Work instructions ::
Read through the data, and wherever a line holds the word "OGIO", write that line out.

Source records ::
-*-*-
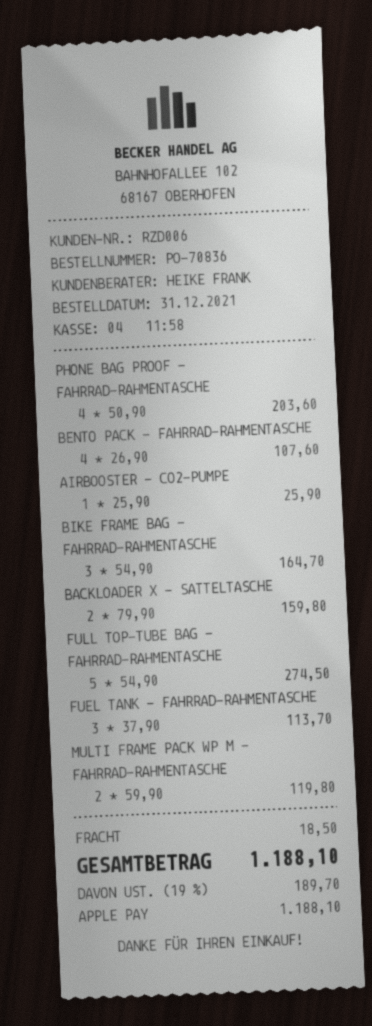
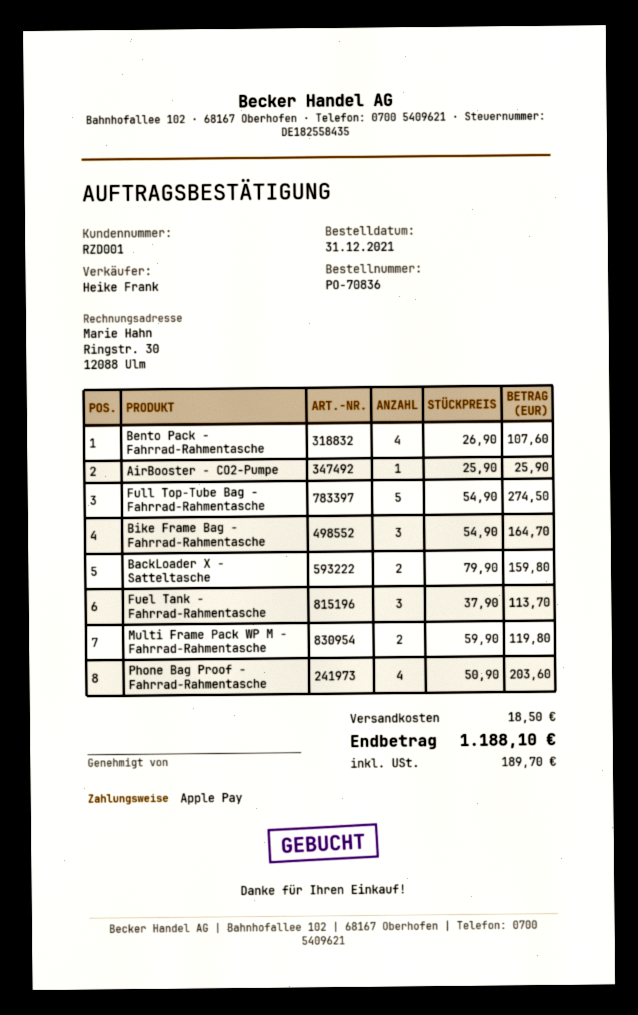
customer number: RZD006 -> RZD001

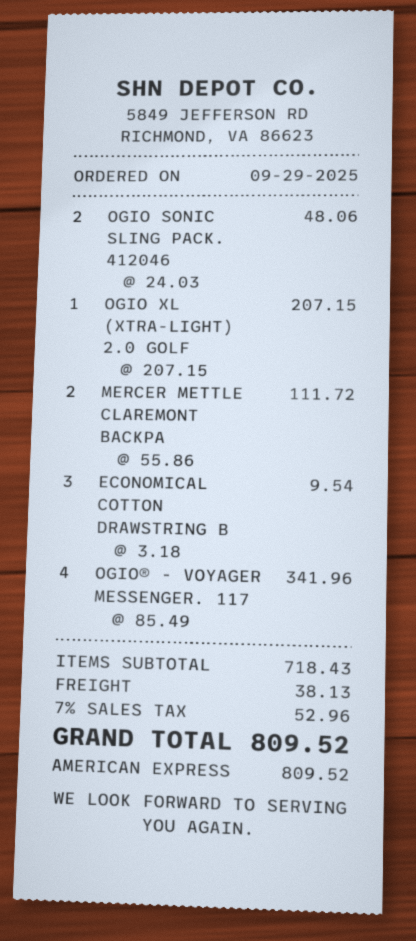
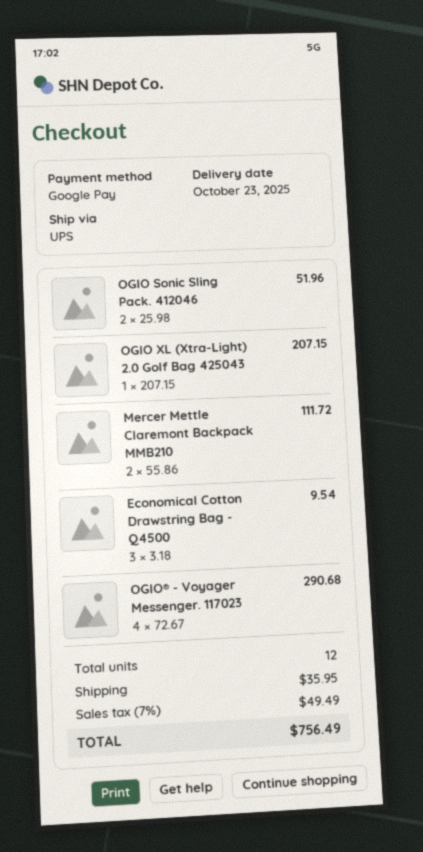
payment method: American Express -> Google Pay
OGIO SONIC SLING PACK. 412046: 2 x 24.03 = 48.06 -> 2 x 25.98 = 51.96
OGIO® - VOYAGER MESSENGER. 117: 4 x 85.49 = 341.96 -> 4 x 72.67 = 290.68
shipping: 38.13 -> 35.95
tax: 7% = 52.96 -> 7% = 49.49
total: 809.52 -> 756.49

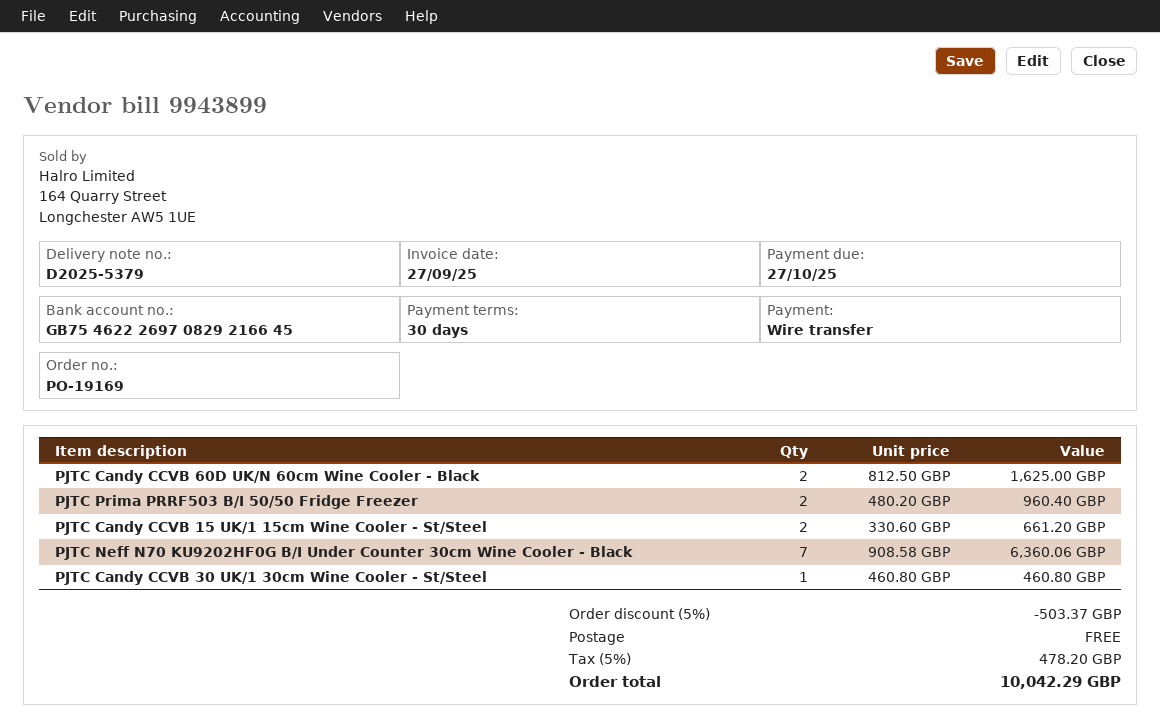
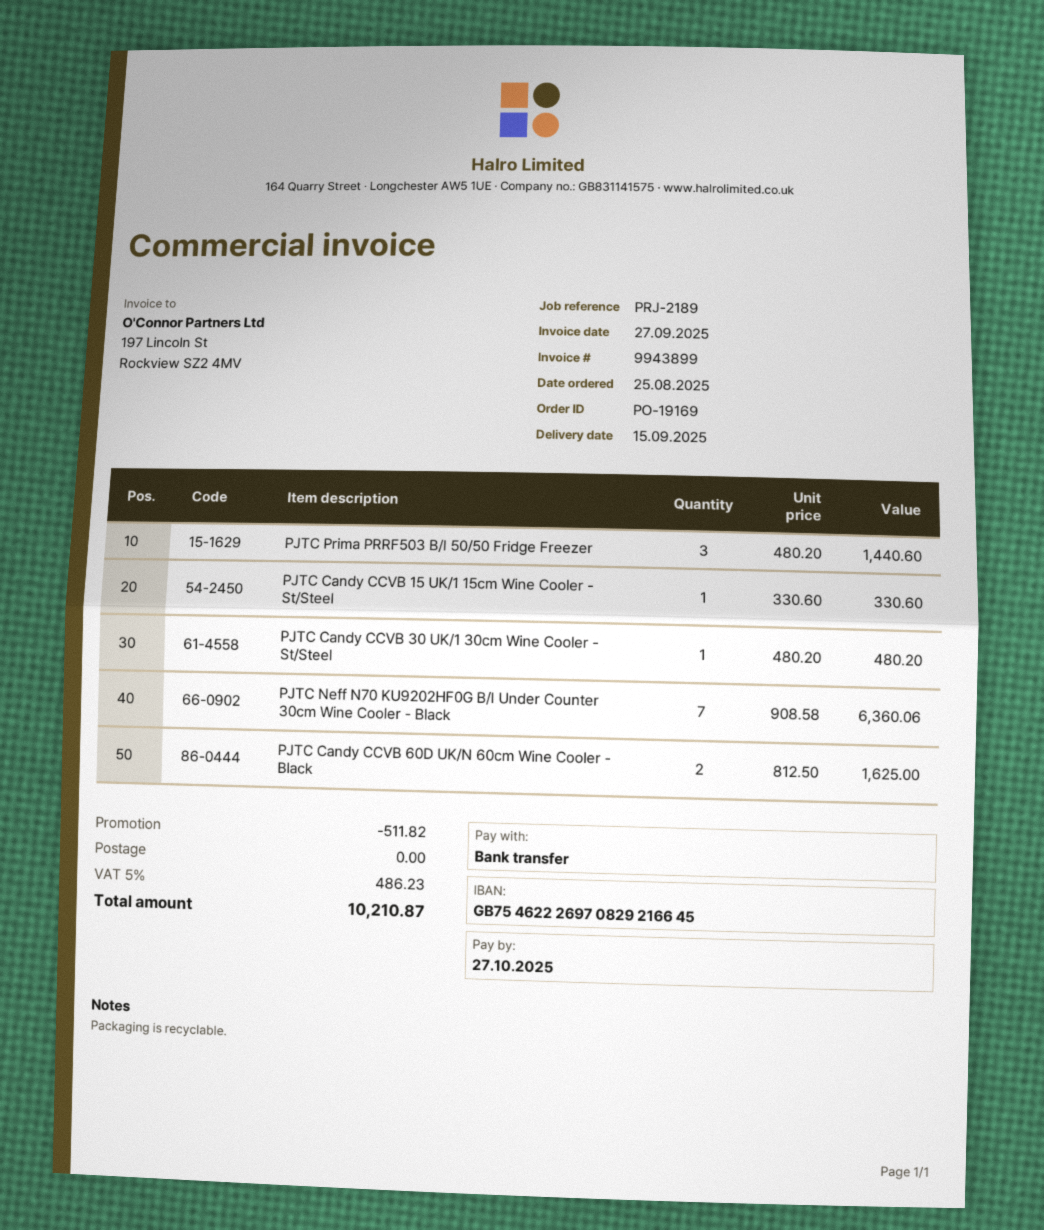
PJTC Prima PRRF503 B/I 50/50 Fridge Freezer: 2 x 480.20 = 960.40 -> 3 x 480.20 = 1440.60
PJTC Candy CCVB 15 UK/1 15cm Wine Cooler - St/Steel: 2 x 330.60 = 661.20 -> 1 x 330.60 = 330.60
PJTC Candy CCVB 30 UK/1 30cm Wine Cooler - St/Steel: 1 x 460.80 = 460.80 -> 1 x 480.20 = 480.20
discount: 503.37 -> 511.82
tax: 5% = 478.20 -> 5% = 486.23
total: 10042.29 -> 10210.87

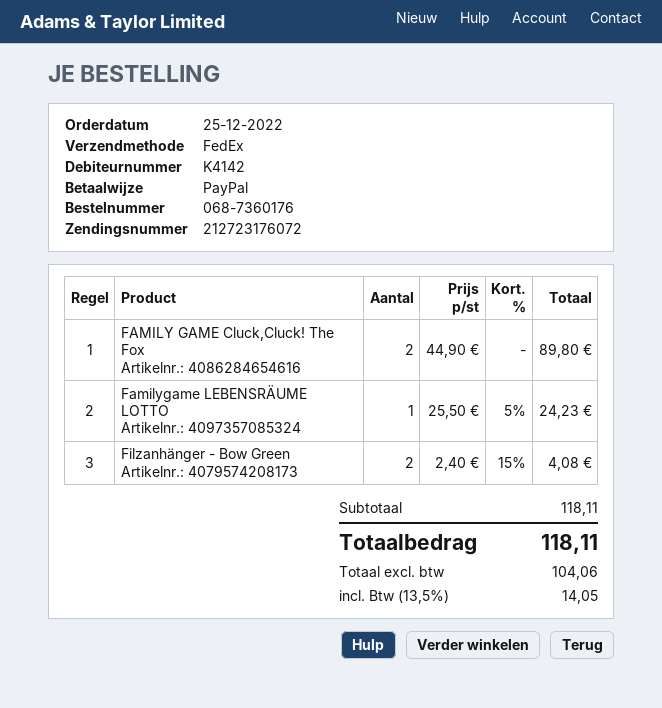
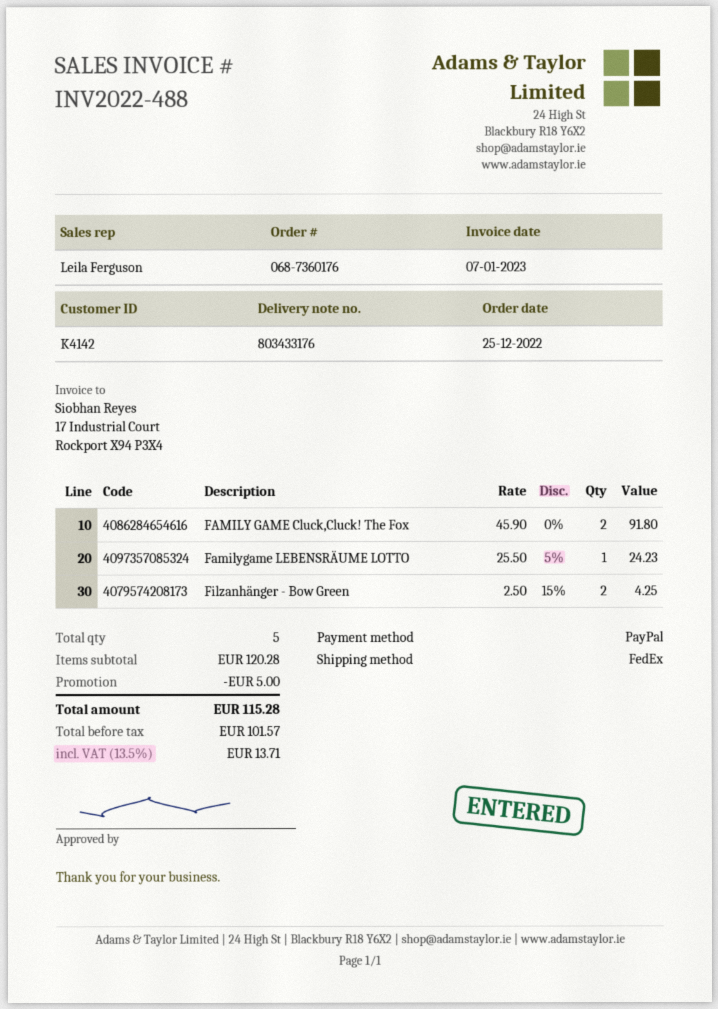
FAMILY GAME Cluck,Cluck! The Fox: 2 x 44.90 = 89.80 -> 2 x 45.90 = 91.80
Filzanhänger - Bow Green: 2 x 2.40 - 15% = 4.08 -> 2 x 2.50 - 15% = 4.25
subtotal: 118.11 -> 120.28
discount: none -> 5.00
net: 104.06 -> 101.57
tax: 13.5% = 14.05 -> 13.5% = 13.71
total: 118.11 -> 115.28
-*-*-
Response to this task ::
OGIO SONIC SLING PACK. 412046: 2 x 24.03 = 48.06 -> 2 x 25.98 = 51.96
OGIO® - VOYAGER MESSENGER. 117: 4 x 85.49 = 341.96 -> 4 x 72.67 = 290.68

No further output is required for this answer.